I think the RT should be a lot stricter, only need to listen to LiveATC to hear how laid back it is.
We want to sound cool and if you tell us what "should be", we'll just do the cool, opposite thing.

"Mayday" is used in so many things world wide from fire fighters to boating I don't see why they need to add the ambiguous word that is "emergency". Ambiguous by the fact it can mean mayday or pan pan.
That's your own private definition of "ambiguous", and the reason the FAA includes both in "Emergency" is they don't want pilots getting wrapped around the axle trying to differentiate the 2 conditions...they want the pilot to request assistance right away whether it's urgency or distress. As an example, look no further than the 4th post on this thread.
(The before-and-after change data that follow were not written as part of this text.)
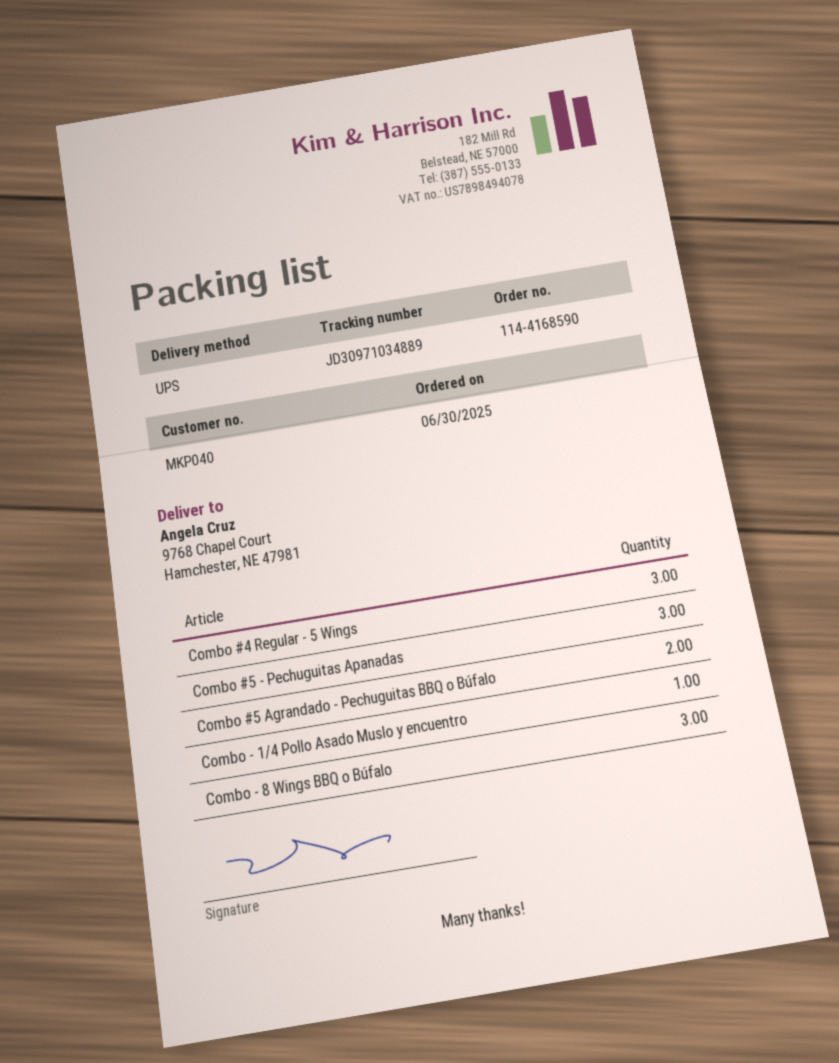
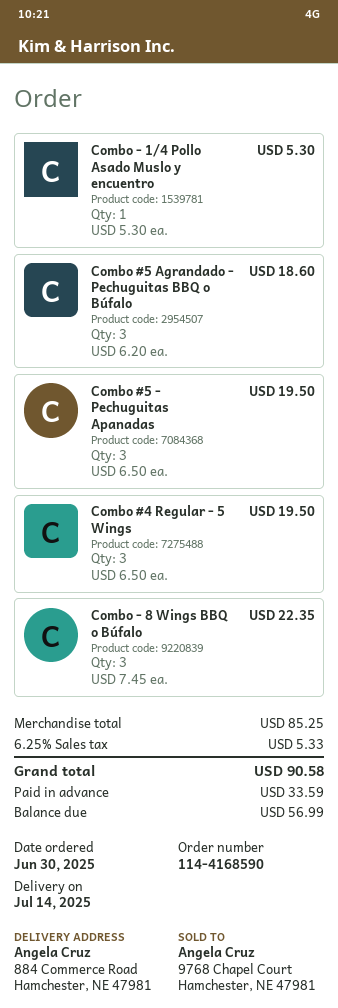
ship to: 9768 Chapel Court, Hamchester, NE 47981 -> 884 Commerce Road, Hamchester, NE 47981
Combo #5 Agrandado - Pechuguitas BBQ o Búfalo: 2 -> 3

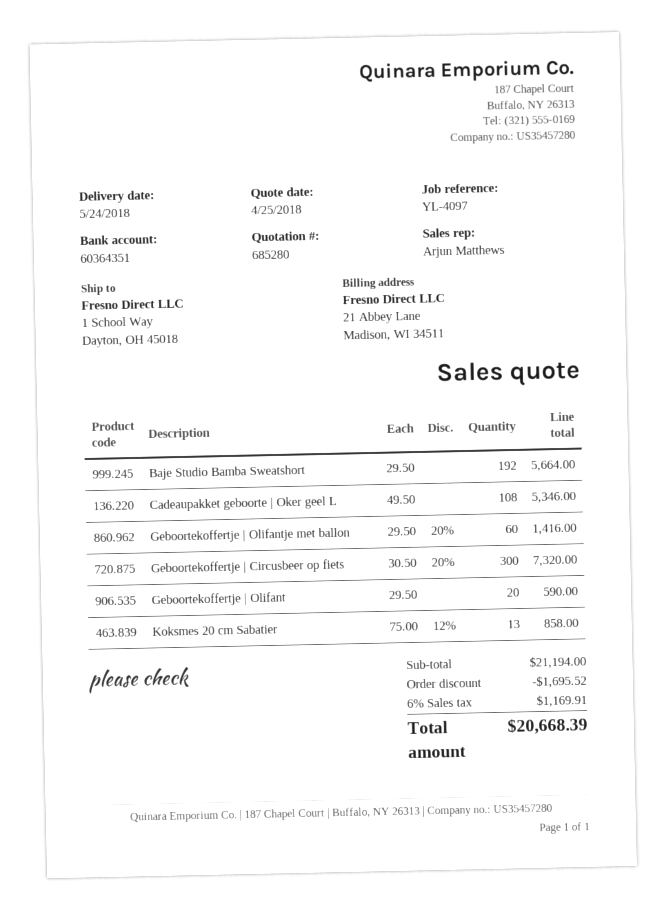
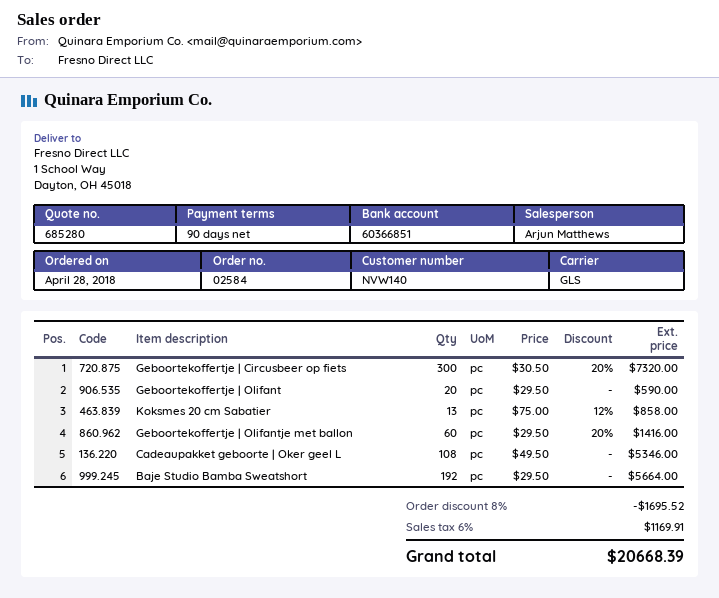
bank account: 60364351 -> 60366851

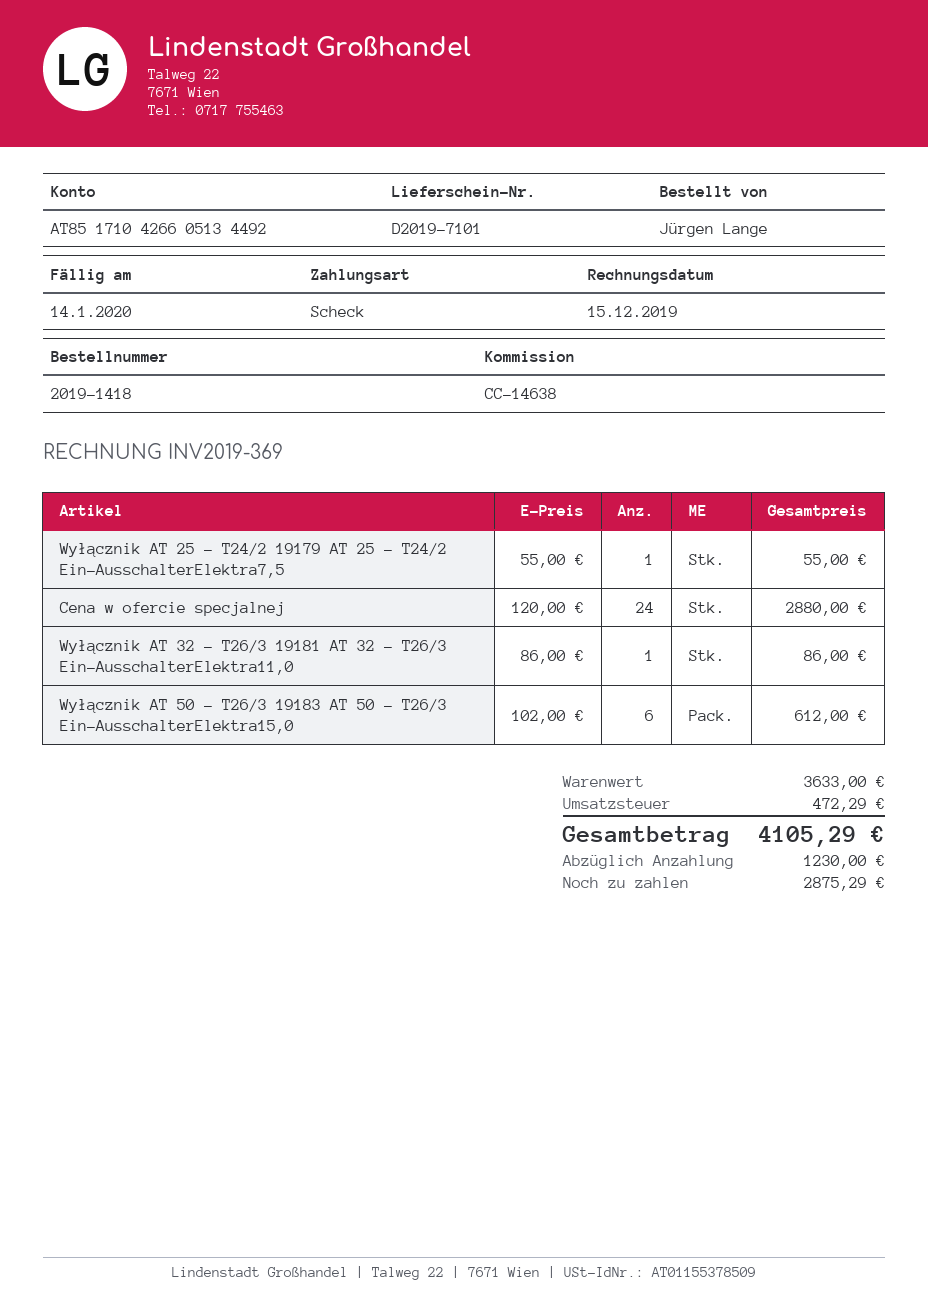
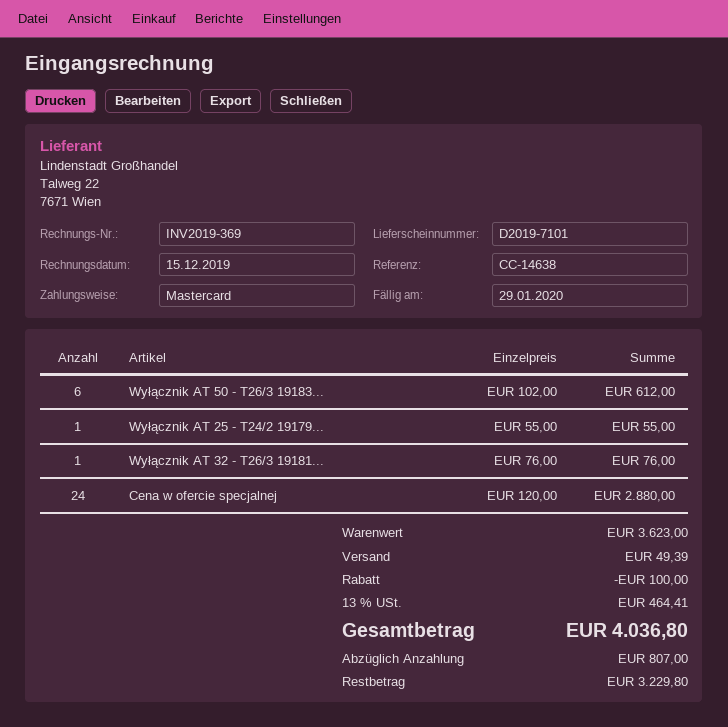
due date: 2020-01-14 -> 2020-01-29
payment method: cheque -> Mastercard
Wyłącznik AT 32 - T26/3 19181 AT 32 - T26/3 Ein-AusschalterElektra11,0: 1 x 86.00 = 86.00 -> 1 x 76.00 = 76.00
subtotal: 3633.00 -> 3623.00
discount: none -> 100.00
shipping: none -> 49.39
tax: 472.29 -> 464.41
total: 4105.29 -> 4036.80
deposit: 1230.00 -> 807.00
balance: 2875.29 -> 3229.80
You'll see Typhoonboy, one of the first to jump on the "Hmph they were so unprofessional" bandwagon, opining that what the United Express pilot had (smoke in the cockpit landing IMC) rated a "routine pan call". And just think, he had time to sit around thinking at his computer before writing that.

The FAA responds to a "Pan" call like an emergency because pilots can't be trusted to always know or state the actual seriousness of their condition, and since only 0.0000001% of us went to Oxford, they try to keep it simple by removing any area that could be used for debate.

Although, the US are very far from being a dangerous place for aviation so they're doing something right, but still...tighten the RT up.
No, we sound cooler the way we do it inside the U.S. When we fly overseas and adhere to ICAO-standard R/T, it makes us feel all nerdy inside.

I bet all you Americans are thinking how strict and tight us EUs are and we need to chill out.
We are, in fact, thinking that. It's axiomatic that the cooler you sound, the better you fly. And we value flying ability above radio telphony because fun chicks don't care about radio telephony. Back in the day, when you were practicing R/T phraseology holding dictaphones and rating each other on how you sound, we were holding keg parties and rating girls asses. So there's logic behind why we do what we do.

Last edited by PukinDog; 20th Apr 2012 at 21:23.